Specifically, the Government initiated suit against Marin and Coye for $924,056.60, which the Attorney General has claimed government had lost in the sale of lands to Cheop Enterprises for 56 parcels of land in Belize City, as well as exemplary damages.

The Government had, however, lost the case on a preliminary point in the Supreme Court, when it was heard before the former Chief Justice Dr. Abdulai Conteh. The judge raised a technical question of whether the government was pursuing the right kind of claim against the now opposition members.

Conteh had said, in the end, that the Attorney General can’t file a misfeasance case in the Supreme Court but could have pursued the route of filing a malfeasance case for criminal sanctions in the Magistrate’s Court.

The Court of Appeals overturned Conteh’s ruling and directed the Supreme Court hearing filed by the government.

The defendants, Marin and Coye, then sought a further appeal, this time at the Caribbean Court of Justice, which has now replaced the Privy Council in the UK as Belize’s final appellate court.

This morning, the CCJ panel held a hearing via teleconference with the attorneys for the parties, Dr.

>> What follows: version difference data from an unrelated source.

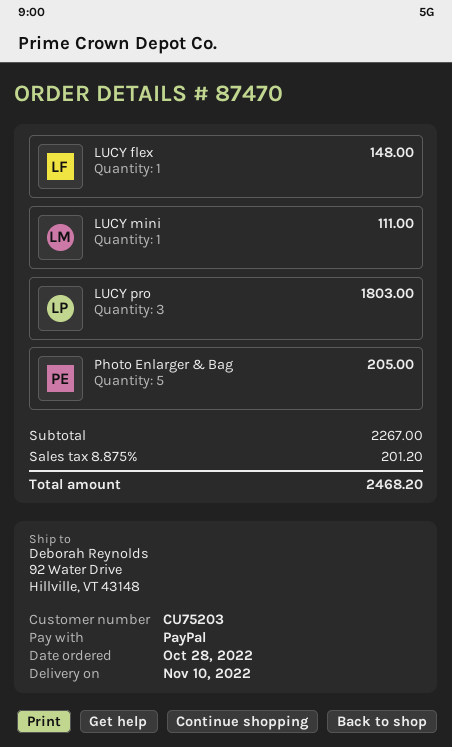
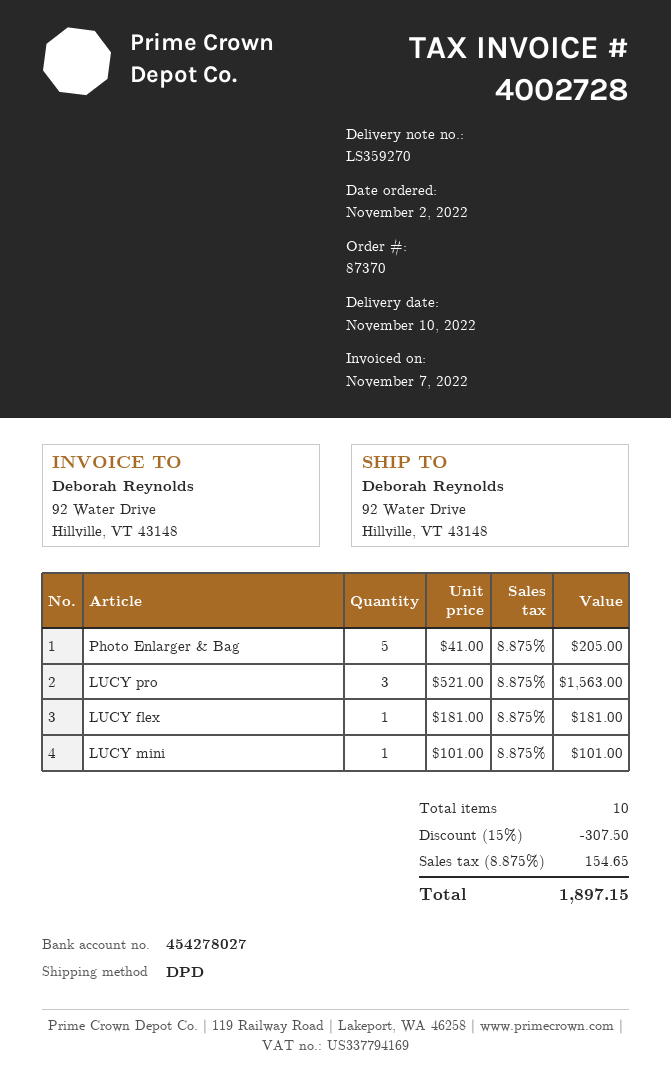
order number: 87470 -> 87370
order date: 2022-10-28 -> 2022-11-02
LUCY flex: 1 for 148.00 -> 1 for 181.00
LUCY mini: 1 for 111.00 -> 1 for 101.00
LUCY pro: 3 for 1803.00 -> 3 for 1563.00
discount: none -> 15% = 307.50
tax: 8.875% = 201.20 -> 8.875% = 154.65
total: 2468.20 -> 1897.15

Elson Kaseke and Magali Marin-Young for the ex-ministers, and Lois Young, SC, for the Attorney General of Belize, representing the state.

The panel consisted of Justice Michael de la Bastide TC, Justice Jacob Wit, Justice Desiree Bernard, Justice Adrian Saunders, and Justice Rolston Nelson.

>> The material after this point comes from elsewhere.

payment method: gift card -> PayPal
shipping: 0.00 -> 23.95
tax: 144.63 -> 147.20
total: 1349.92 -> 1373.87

“I think this is a matter of great public importance — that is whether, the members of a government which has been replaced by another government are liable to be sued by the Attorney General on behalf of the state for loss which they have allegedly caused the state by their misconduct — or their misfeasance to use the technical word — while they were in office,” said de la Bastide. “This is a matter that I am sure is not only of great importance (I would have thought) to the people of Belize, but indeed to the people of this region.”

He noted that a CCJ ruling “...would be describing what the law is finally for at least some of the countries in CARICOM,” and particularly for Barbados and Guyana which are the only other two nations to have accepted the CCJ’s full appellate jurisdiction.

The CCJ president said that this preliminary issue of whether the Attorney General can (under the circumstances) sue to recover the funds or not, should be disposed of as quickly as possible, so that the proceedings as a whole will also be disposed of. “If it is decided in favor of appellants, then it will shorten proceedings,” he added.

The case, AL 4 of 2010, is scheduled for hearing at 10:00 a.m. on Monday, November 29, 2010, and the Belize attorneys have been asked to appear in person at the CCJ in Trinidad.

“All parties and indeed the whole of Belize will benefit from having a final and authoritative ruling on the issue which this case raises,” said president de la Bastide.